Zwell Lifestyle Recommendations
One of the greatest advantages to fighting heart disease is its slow progression over time. This
allows anyone with the motivation to take proactive measures to safe-guard
their heart health.
CRON – Eating a diet rich in nutrients and low in calories does not mean depriving or
starving yourself. It means making the most of every bite and creating a diet
based on whole foods in their natural state. This could be the simplest diet
you have ever followed. Just remember nature got it right the first time and
anything “man made” like margarine, chocolate-puff cereal or meat from a can
is probably offering you more calories than you need with fewer nutrients
than you deserve.
CRON diet is naturally low-glycemic, high fibre and anti-oxidant rich; three essential factors in
heart healthy eating, weight optimization and vitality.
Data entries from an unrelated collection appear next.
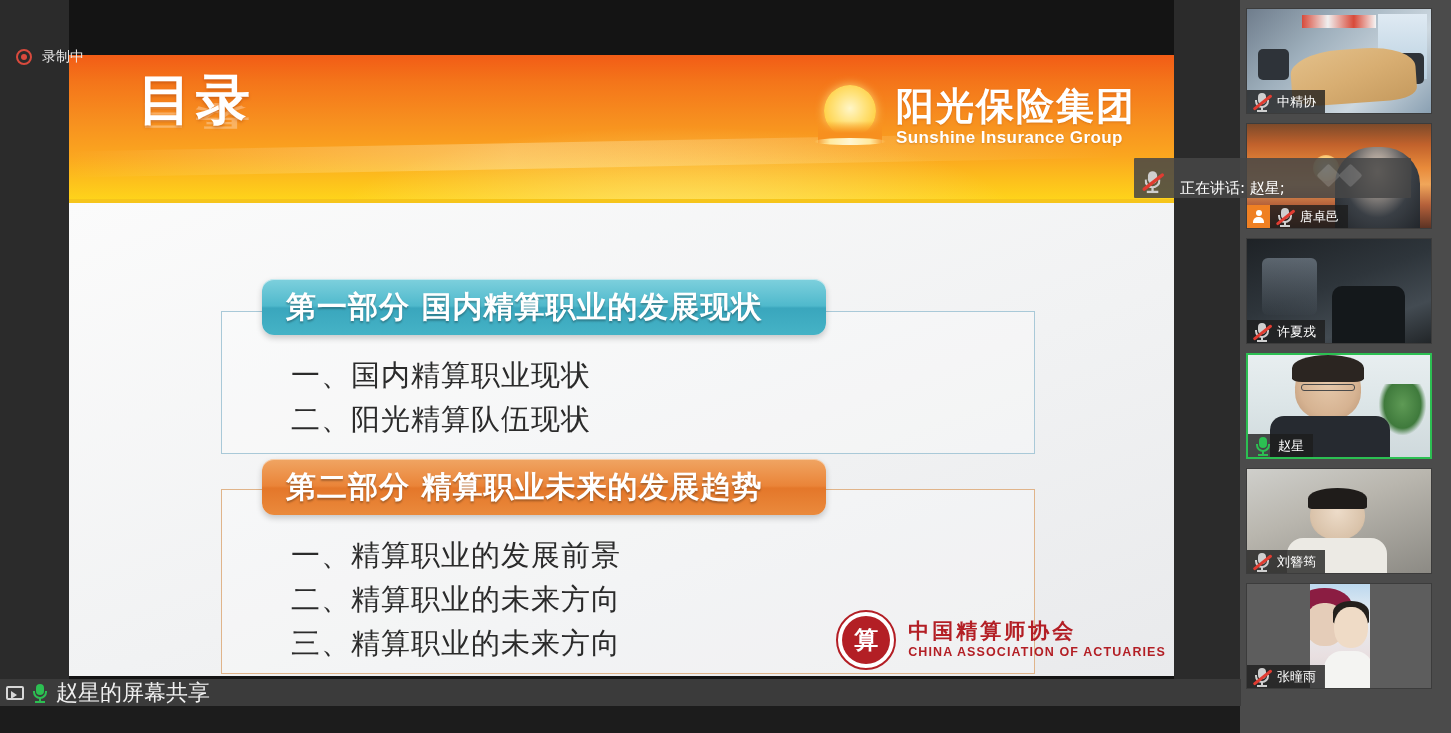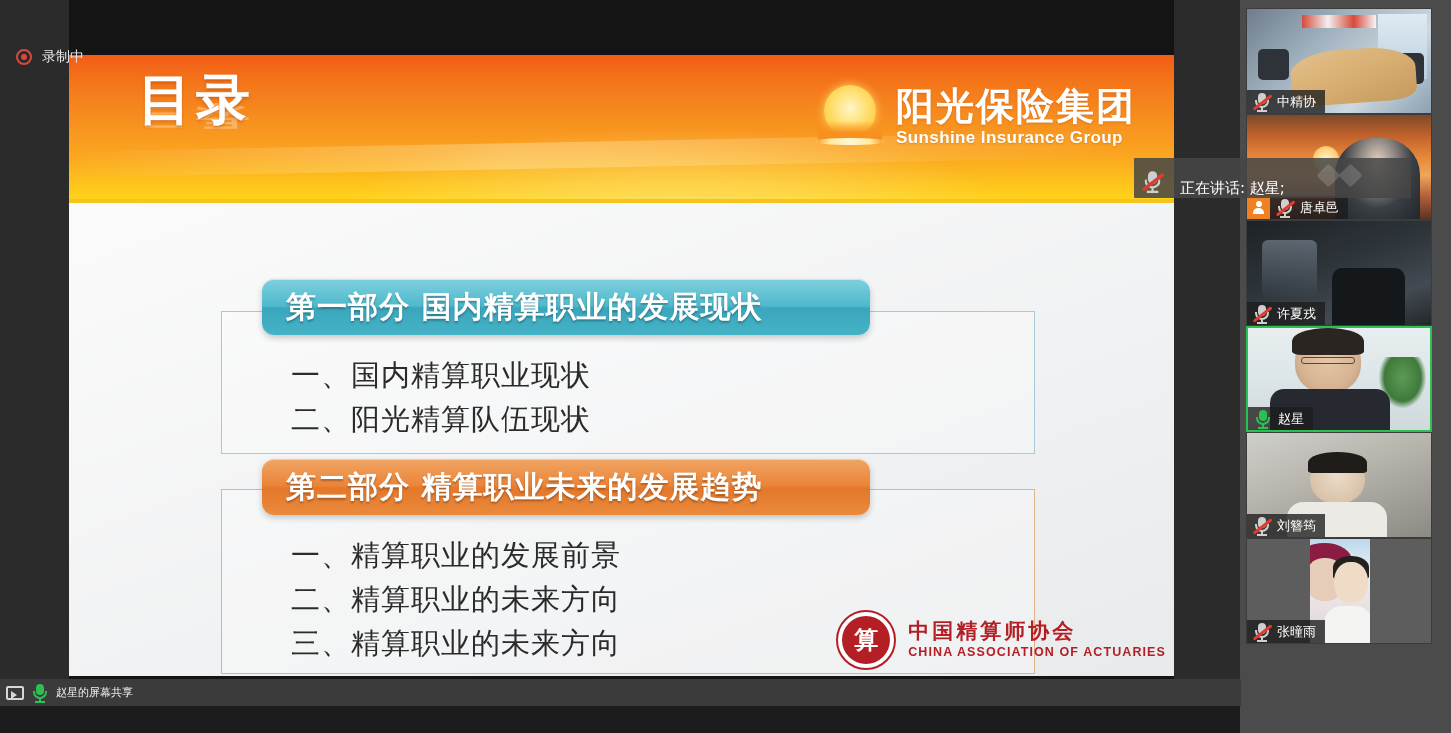--- a/index.html
+++ b/index.html
@@ -202,21 +202,21 @@
     left: 152px;
     top: 286px;
     width: 812px;
     height: 183px;
     border-color: #e0b48a;
   }
 
   .pill {
     position: absolute;
     left: 193px;
-    width: 608px;
+    width: 564px;
     height: 56px;
     border-radius: 12px;
     display: flex;
     align-items: center;
     padding-left: 24px;
     box-sizing: border-box;
     font-family: "DejaVu Sans", "Liberation Sans", sans-serif;
     font-size: 30px;
     font-weight: bold;
     color: #ffffff;
@@ -422,20 +422,21 @@
     position: absolute;
     right: 0;
     top: 0;
     width: 211px;
     height: 733px;
     background: #4b4b4b;
     padding: 8px 6px;
     box-sizing: border-box;
     display: flex;
     flex-direction: column;
+    gap: 9px;
     overflow: hidden;
   }
   .tile {
     position: relative;
     width: 186px;
     height: 106px;
     background: #111;
     overflow: hidden;
     flex: 0 0 auto;
     border: 1px solid #3c3c3c;
@@ -691,21 +692,21 @@
     content: "";
     position: absolute;
     left: 3px; top: 3px;
     width: 0; height: 0;
     border-left: 6px solid #d7d7d7;
     border-top: 4px solid transparent;
     border-bottom: 4px solid transparent;
   }
   .share-label {
     font-family: "DejaVu Sans", "Liberation Sans", sans-serif;
-    font-size: 11px;
+    font-size: 22px;
     color: #f0f0f0;
     white-space: nowrap;
   }
 </style>
 </head>
 <body>
 
 <div id="app">
 
   <div class="stage">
Stress – Whether from positive or negative sources stress places strain on your system. A car
going 120 kilometres / hour on the expressway will burn fuel at a much faster
pace than a car puttering along at 50kms. The same is true for a body under
stress. Protein, healthy fats and co-factor nutrient (such as vitamins and
minerals) will be used up at a higher rate during stressful periods.
Production of the stress hormone cortisol increases the rate at which free
radicals are released in the body, adding to the increased need for
exceptional nutrition. (27) If the diet is inadequate at meeting these
demands then deficiencies and degeneration occur.
Sweat – Your body knows two things for sure; growth and decay. Regular strenuous exercise
that elevates your blood pressure for at least 20 consecutive minutes 3 times
per week offers measurable health benefits including; lowered “bad”
cholesterol, increased oxygen capacity and increased life expectancy for
hypertensive patients. (28) Exercise uses fatty acids for 80% of the energy
needed to complete a given activity. Inactivity sets the stage for unused
fatty acids to accumulate in the body and blood vessels. Obesity and
overweight are major factors in hypertension. Almost 60 percent of Canadians
are currently overweight or obese, an increase of 9.3 percent over the past
25 years. (29) So put down that bag of chips, get off the couch, fill up the
‘Klean Canteen’ and go for a walk. Your heart will thank you.
Connect – As important as it is to feed your body the right stuff, you also require a
bountiful diet for your mind. Humans are curious and social animals to the
core. Connecting with people and constantly developing interests and ideas is
proven to keep you living better, longer. Epidemiological studies demonstrate
clear links between depression, anger, hostility, that classic Type A
personality and heart disease. (30) So, why not comit and connect to
something bigger than yourself – your family, community, church, charity,
favorite sport – whatever is important to you – and put those stressful
feelings into perspective. Travel, play, flirt, frolic, reach out, and do new
things. Appreciation for what you have, how far you’ve come and who you share
your life with certainly will do your body good.